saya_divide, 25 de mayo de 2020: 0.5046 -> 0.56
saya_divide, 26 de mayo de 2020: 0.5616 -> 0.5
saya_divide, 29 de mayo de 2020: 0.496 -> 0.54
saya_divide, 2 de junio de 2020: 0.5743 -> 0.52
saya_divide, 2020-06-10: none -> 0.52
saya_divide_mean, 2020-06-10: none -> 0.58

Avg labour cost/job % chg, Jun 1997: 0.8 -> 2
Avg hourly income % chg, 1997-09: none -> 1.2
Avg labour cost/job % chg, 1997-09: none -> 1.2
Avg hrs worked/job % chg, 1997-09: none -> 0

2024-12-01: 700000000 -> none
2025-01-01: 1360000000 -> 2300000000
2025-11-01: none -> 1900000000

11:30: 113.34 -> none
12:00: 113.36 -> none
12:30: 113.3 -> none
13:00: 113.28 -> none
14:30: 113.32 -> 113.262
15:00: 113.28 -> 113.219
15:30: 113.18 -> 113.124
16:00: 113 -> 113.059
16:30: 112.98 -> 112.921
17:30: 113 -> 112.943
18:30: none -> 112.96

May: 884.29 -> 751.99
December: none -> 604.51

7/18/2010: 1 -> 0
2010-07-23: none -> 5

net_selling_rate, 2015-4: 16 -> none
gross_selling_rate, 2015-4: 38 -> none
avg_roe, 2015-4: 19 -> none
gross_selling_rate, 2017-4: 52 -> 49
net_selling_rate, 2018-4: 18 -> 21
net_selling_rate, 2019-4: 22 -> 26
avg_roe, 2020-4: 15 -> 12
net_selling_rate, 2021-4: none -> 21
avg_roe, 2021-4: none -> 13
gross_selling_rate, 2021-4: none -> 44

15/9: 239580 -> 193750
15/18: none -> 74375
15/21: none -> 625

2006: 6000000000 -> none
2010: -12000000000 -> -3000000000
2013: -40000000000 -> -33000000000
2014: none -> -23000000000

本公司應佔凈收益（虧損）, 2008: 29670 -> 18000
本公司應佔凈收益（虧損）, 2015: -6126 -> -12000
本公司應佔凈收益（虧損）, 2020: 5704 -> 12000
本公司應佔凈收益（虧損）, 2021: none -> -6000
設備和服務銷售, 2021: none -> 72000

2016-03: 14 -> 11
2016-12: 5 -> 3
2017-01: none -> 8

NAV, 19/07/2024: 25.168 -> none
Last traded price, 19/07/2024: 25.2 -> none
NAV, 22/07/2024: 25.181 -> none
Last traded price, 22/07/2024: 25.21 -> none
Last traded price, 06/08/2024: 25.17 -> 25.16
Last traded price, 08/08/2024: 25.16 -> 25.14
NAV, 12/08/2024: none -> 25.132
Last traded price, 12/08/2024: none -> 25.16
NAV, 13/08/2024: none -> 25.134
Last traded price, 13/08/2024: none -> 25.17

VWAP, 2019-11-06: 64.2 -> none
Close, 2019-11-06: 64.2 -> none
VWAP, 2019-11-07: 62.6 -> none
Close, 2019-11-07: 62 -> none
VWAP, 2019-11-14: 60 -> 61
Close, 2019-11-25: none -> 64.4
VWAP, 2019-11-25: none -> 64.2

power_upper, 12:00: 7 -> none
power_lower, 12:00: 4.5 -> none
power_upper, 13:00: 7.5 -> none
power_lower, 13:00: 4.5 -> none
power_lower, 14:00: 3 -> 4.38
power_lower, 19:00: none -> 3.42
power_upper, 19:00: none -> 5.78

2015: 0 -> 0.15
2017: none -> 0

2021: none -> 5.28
____________________
TASK ITEM
Look through the entries and return every line where "VWAP" appears.

REPLY TO THE EXERCISE
VWAP, 2019-11-06: 64.2 -> none
VWAP, 2019-11-07: 62.6 -> none
VWAP, 2019-11-14: 60 -> 61
VWAP, 2019-11-25: none -> 64.2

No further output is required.